Sunday 24 May 2020

On the beauty of creative mathematics

Some years ago I wrote about the dangers of mathematical modelling. There I explained how using formal models might lead us to ignore aspects of realty that are not represented in the model. This is a particular risk when we're using models without understanding them deeply. With this I don't want to take sides in the mathematicians vs engineers wars - I'm quite sure there's space for both. This time I'd rather want to focus on the idea that understanding a model well allows us to creatively exploit it. My goal is to ultimately make a case that both programmable and creative maths should have their space in teaching. This might be a false dichotomy, but let me expand on what I mean.

Think of these (vaguely indicative) mathematical pairs:
OrigamiJapanese Traditional Geometry
Graph TheoryMathematical Optimisation (and in particular Integer Programming)
StereometryVolume integration
Knot theoryTopology
GeometryLinear algebra

What do they have in common? Here's my answer. Anyway, in my subjective experience, the first column contains a set of mentally stimulating problems that have provoked the development of intuitive heuristics. The second are extended formal theories that generalise and aim to solve the problems in the space of the former. My table is only illustrative and alternative formal theories exist. I'm not saying these theories are not creative. Rather my idea is that they are way too complex to provoke untrained intuition and interest.
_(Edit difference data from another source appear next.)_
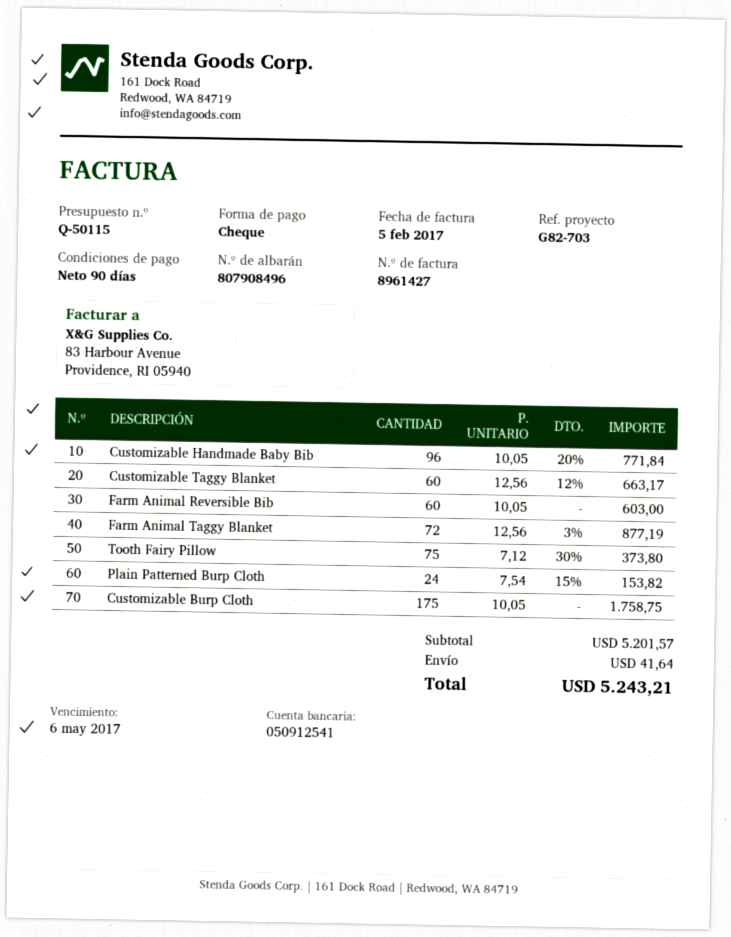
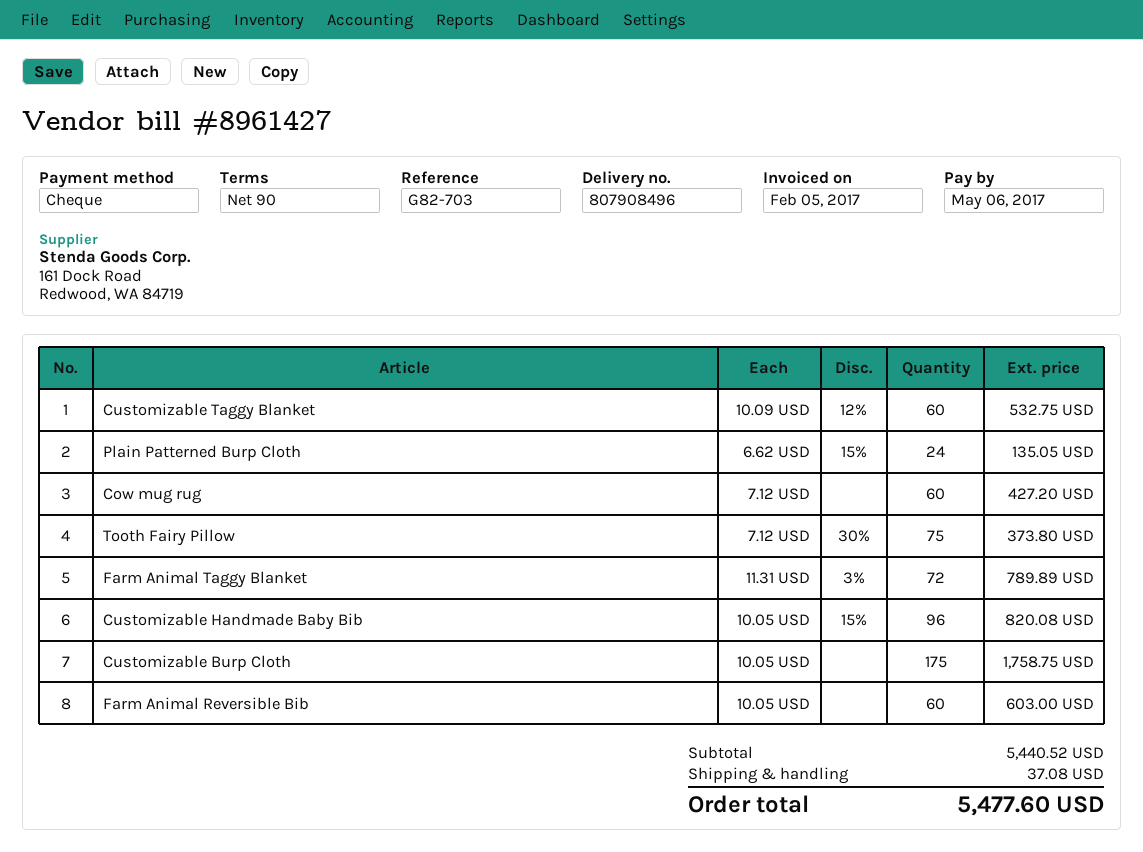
Customizable Handmade Baby Bib: 96 x 10.05 - 20% = 771.84 -> 96 x 10.05 - 15% = 820.08
Customizable Taggy Blanket: 60 x 12.56 - 12% = 663.17 -> 60 x 10.09 - 12% = 532.75
Farm Animal Taggy Blanket: 72 x 12.56 - 3% = 877.19 -> 72 x 11.31 - 3% = 789.89
Plain Patterned Burp Cloth: 24 x 7.54 - 15% = 153.82 -> 24 x 6.62 - 15% = 135.05
Cow mug rug: none -> 60 x 7.12 = 427.20
subtotal: 5201.57 -> 5440.52
shipping: 41.64 -> 37.08
total: 5243.21 -> 5477.60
This is why I am a strong believer that in order to provoke interest for mathematics in its complexity, the problems in the first column need to be presented to children and they need to be allowed time to play with their own heuristics. Based on my personal experience, I hypothesise that then children should probably be taught advanced heuristics, which is a form of history of mathematics, but also incremental provocation to improve the self-taught intuition they've originally developed. I'm thinking of these as a form of build-up as preparation for getting introduced to complex mathematical theories. This build-up should allow students to develop a comprehensive understanding about the complex model that formulas only partially represent. To illustrate this, my thinking is that certain intuition - regardless whether or turns out to be misleading - is an important instrument for the development of knowledge that is actively usable (contrast to passive knowledge, e.g. in languages). From the perspective of threshold concepts, this might be a more informed way to enter the oscillation that precedes the Eureka effect of mastering the relevant threshold concept.